## [Given data]
- Opening Delimiter -
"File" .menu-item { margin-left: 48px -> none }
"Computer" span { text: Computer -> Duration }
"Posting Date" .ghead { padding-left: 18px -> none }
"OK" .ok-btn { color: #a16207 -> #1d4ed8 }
- Closing Delimiter -
- Opening Delimiter -
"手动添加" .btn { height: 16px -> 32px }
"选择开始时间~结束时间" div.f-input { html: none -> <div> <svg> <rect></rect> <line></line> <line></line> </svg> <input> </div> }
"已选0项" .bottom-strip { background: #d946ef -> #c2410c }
- Closing Delimiter -
- Opening Delimiter -
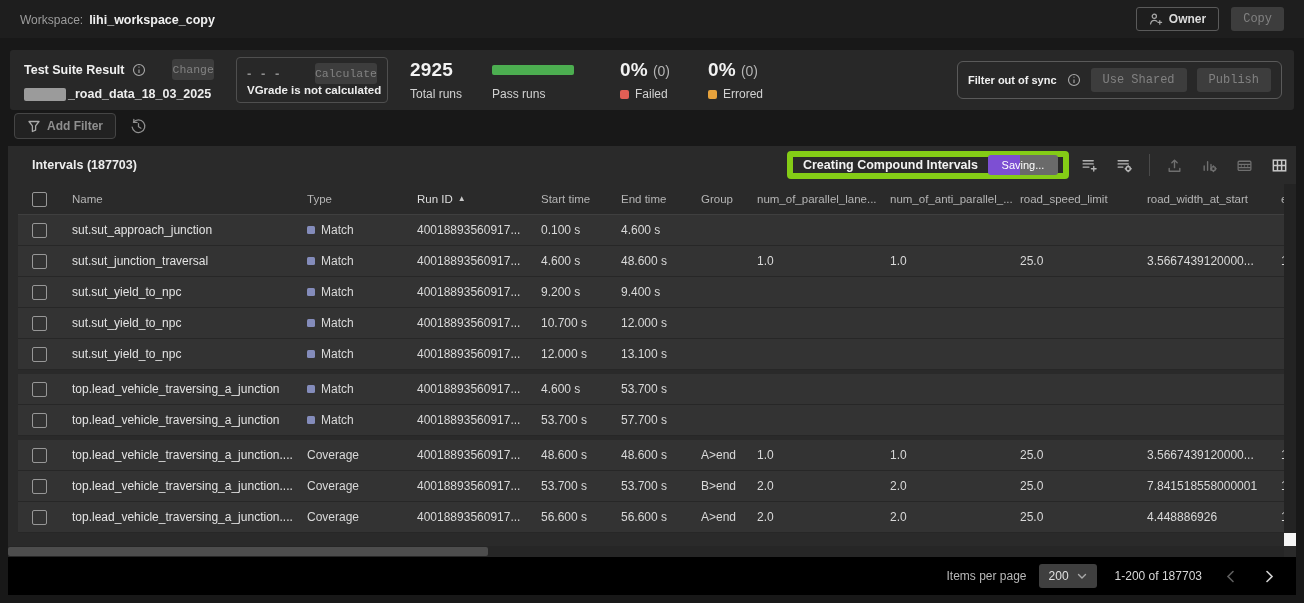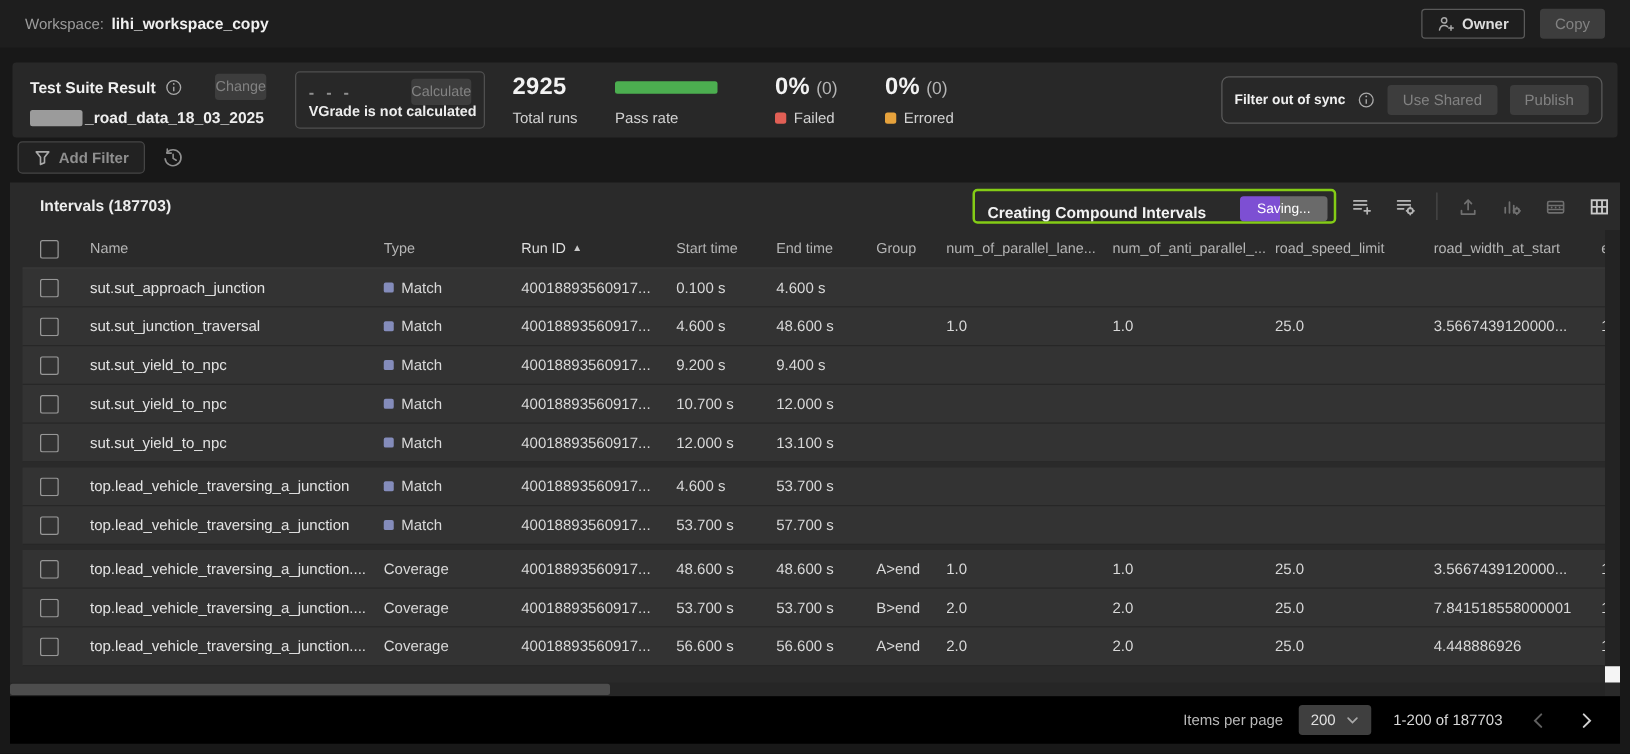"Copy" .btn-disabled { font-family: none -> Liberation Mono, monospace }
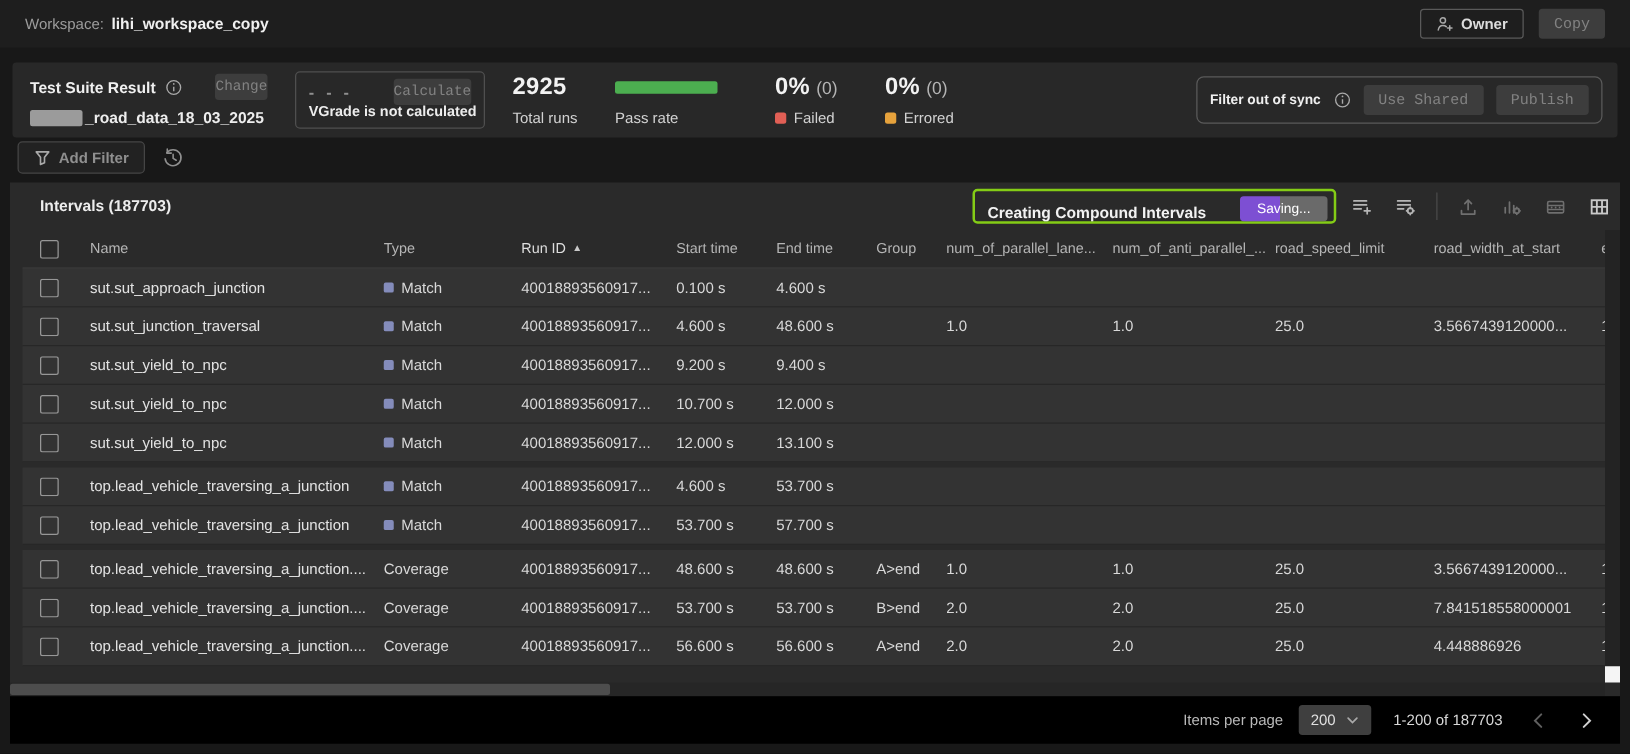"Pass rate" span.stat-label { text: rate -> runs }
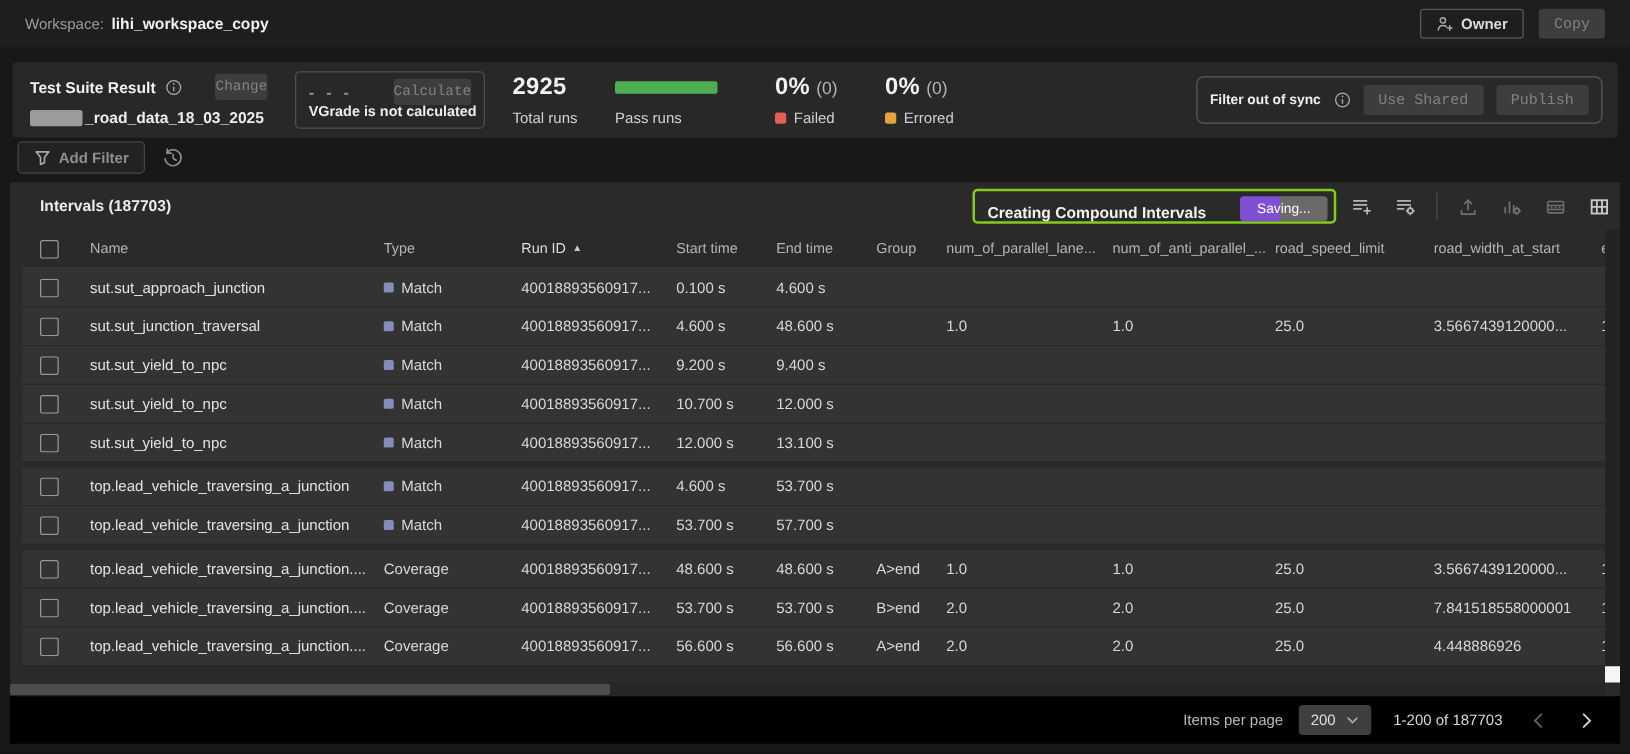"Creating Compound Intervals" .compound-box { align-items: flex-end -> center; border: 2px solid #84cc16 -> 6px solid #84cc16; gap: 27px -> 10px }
- Closing Delimiter -
## [Exercise instructions]
Take the lines above from the one containing "text: Computer ->" to the one containing "color: #a16207 ->" and retype them exactly, both ends included, with nothing added.

## [Solution to the exercise]
"Computer" span { text: Computer -> Duration }
"Posting Date" .ghead { padding-left: 18px -> none }
"OK" .ok-btn { color: #a16207 -> #1d4ed8 }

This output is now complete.